Un fotograma de la película. (Sony)
Un fotograma de la película. (Sony)

Después de una primera parte dominada por una mirada costumbrista, Plaza va añadiendo elementos sugestivos que crean una atmósfera cada vez más densa y asfixiante. El terror, de primeras, no se materializa. Se conforma con hacerse sentir. A la manera de 'Una vuelta de tuerca' de Henry James, no se sabe bien dónde está el peligro que acecha, si dentro o fuera de la cabeza. En el colegio, todos los alumnos aguardan en la azotea a un eclipse total.

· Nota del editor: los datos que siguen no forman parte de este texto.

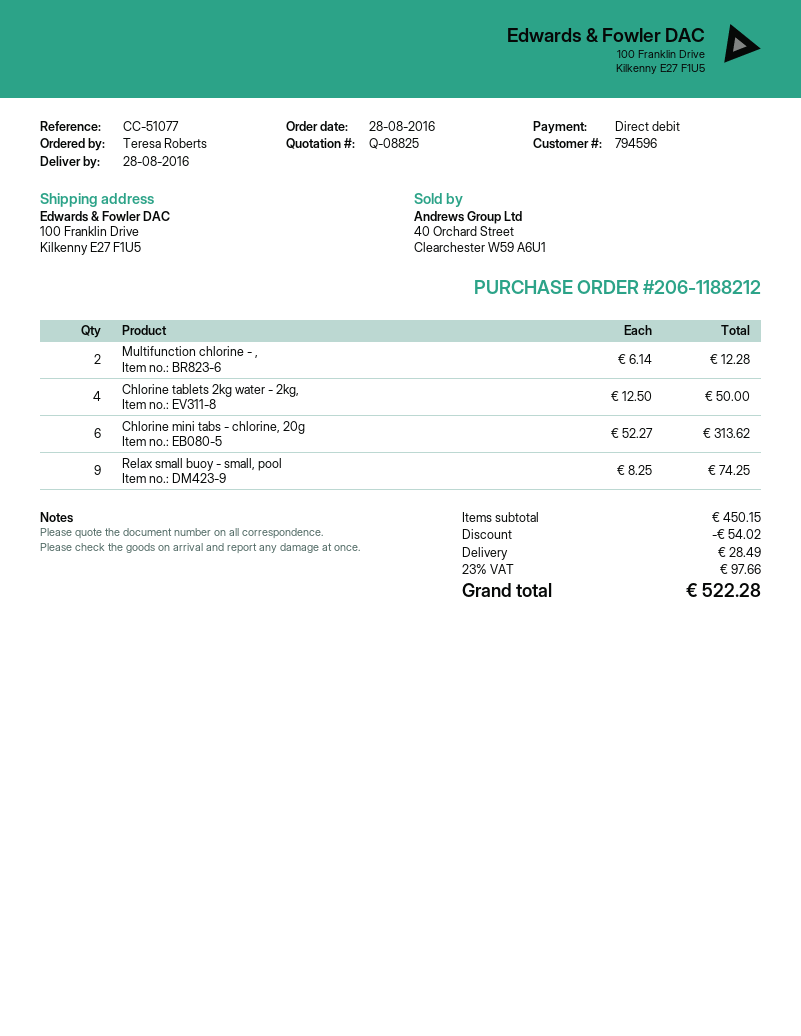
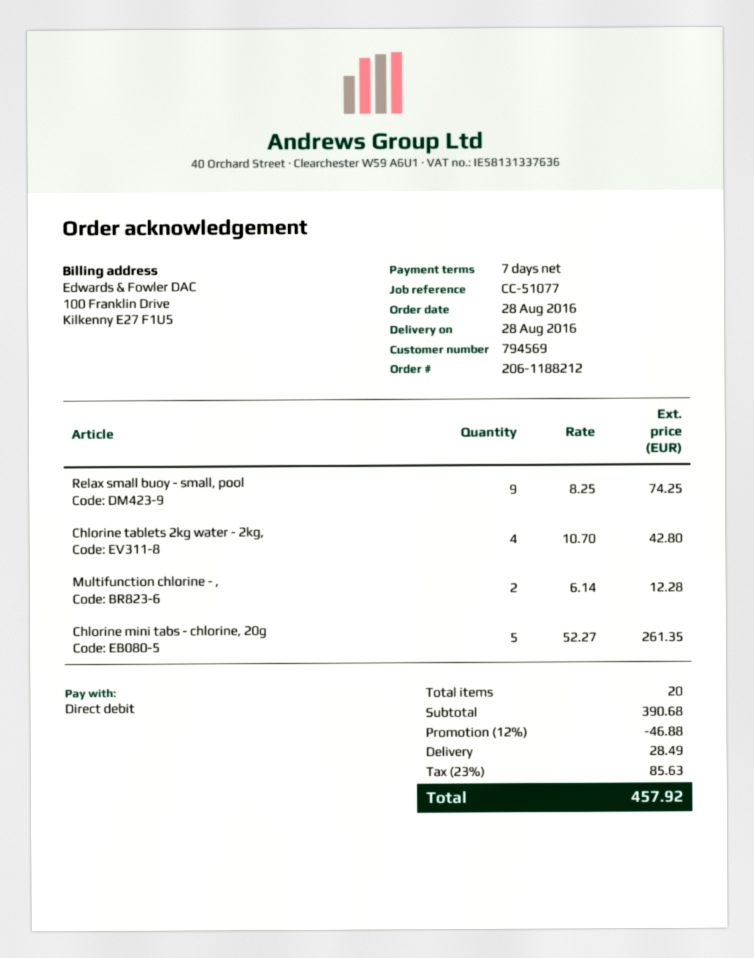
customer number: 794596 -> 794569
Chlorine tablets 2kg water - 2kg,: 4 x 12.50 = 50.00 -> 4 x 10.70 = 42.80
Chlorine mini tabs - chlorine, 20g: 6 x 52.27 = 313.62 -> 5 x 52.27 = 261.35
subtotal: 450.15 -> 390.68
discount: 54.02 -> 46.88
tax: 23% = 97.66 -> 23% = 85.63
total: 522.28 -> 457.92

Un momento de atractivo misticismo. En el sótano, Verónica y sus amigas juegan con una ouija comprada en un fascículo de quiosco. A partir de ese momento, se desencadena ¿el mal o la psicosis? Verónica empieza a experimentar sensaciones extrañas, cambios en su cuerpo. ¿Será la pubertad o un espíritu demoníaco? No hay nada más confuso que la aparición de una gran mancha de sangre en las sábanas.

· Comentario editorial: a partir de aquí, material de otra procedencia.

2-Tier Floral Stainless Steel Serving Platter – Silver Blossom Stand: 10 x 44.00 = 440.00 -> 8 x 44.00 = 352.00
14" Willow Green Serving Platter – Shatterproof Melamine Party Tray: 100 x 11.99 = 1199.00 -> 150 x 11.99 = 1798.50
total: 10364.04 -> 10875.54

Con una cadencia de 'crescendo' sostenido, Plaza consigue conectar al espectador con los miedos de Verónica

Con una cadencia de 'crescendo' sostenido, Plaza consigue conectar al espectador con los miedos de Verónica. Plaza juega con la sensación constante de que hay algo que nos observa, pero que ni Verónica ni nosotros podemos ver. Y todo transmite verdad: el trabajo de arte —que reproduce un Madrid suburbial con aroma pre Olimpiada—, la interpretación de unos actores primerizos que transpiran naturalidad y el punto de vista de un director que ha sabido llevar a su terreno una película que podría haber tropezado en la falta de la fabricación en serie.

Sandra Escacena, en otro momento de la película. (Sony)
Sandra Escacena, en otro momento de la película. (Sony)

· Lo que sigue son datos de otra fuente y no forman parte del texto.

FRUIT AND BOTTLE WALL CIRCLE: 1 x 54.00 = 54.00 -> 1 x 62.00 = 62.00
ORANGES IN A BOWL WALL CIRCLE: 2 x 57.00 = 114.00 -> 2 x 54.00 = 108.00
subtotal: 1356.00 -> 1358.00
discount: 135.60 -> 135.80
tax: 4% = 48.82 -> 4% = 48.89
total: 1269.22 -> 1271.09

'Verónica' es una película poco convencional dentro del género, que ha querido trascender sus propios moldes y aportar más capas de lectura sin llegar a perder la esencia. Plaza maneja el terror desde varios frentes y acudiendo a los miedos más primordiales: el miedo racional a la exclusión social en el instituto, a ser diana de rumores, a perder a las amigas, se mezcla con el miedo irracional a un armario entreabierto, a un pasillo largo y oscuro, a una bombilla titilante. ¿Qué es preferible, vivir con la incertidumbre o verse con lo terrible cara a cara?

Cartel de 'Verónica'.
Cartel de 'Verónica'.

'Verónica' puede ser la película con la que Plaza demuestre su capacidad autoral más allá del buen olfato comercial que exhibió con la saga '[REC]'. Ya enseñó en la tercera entrega su versatilidad y un afán de búsqueda fuera de los márgenes de la zona de confort: convirtió uno de los mayores taquillazos del cine de terror en una comedia musical. Y ahora vuelve con un palimpsesto cinematográfico que bajo la apariencia de una producción comercial esconde algo más profundo, visceral e inquietante. Esa consciencia de mortalidad que detona una simple mancha roja en unas sábanas blancas de algodón.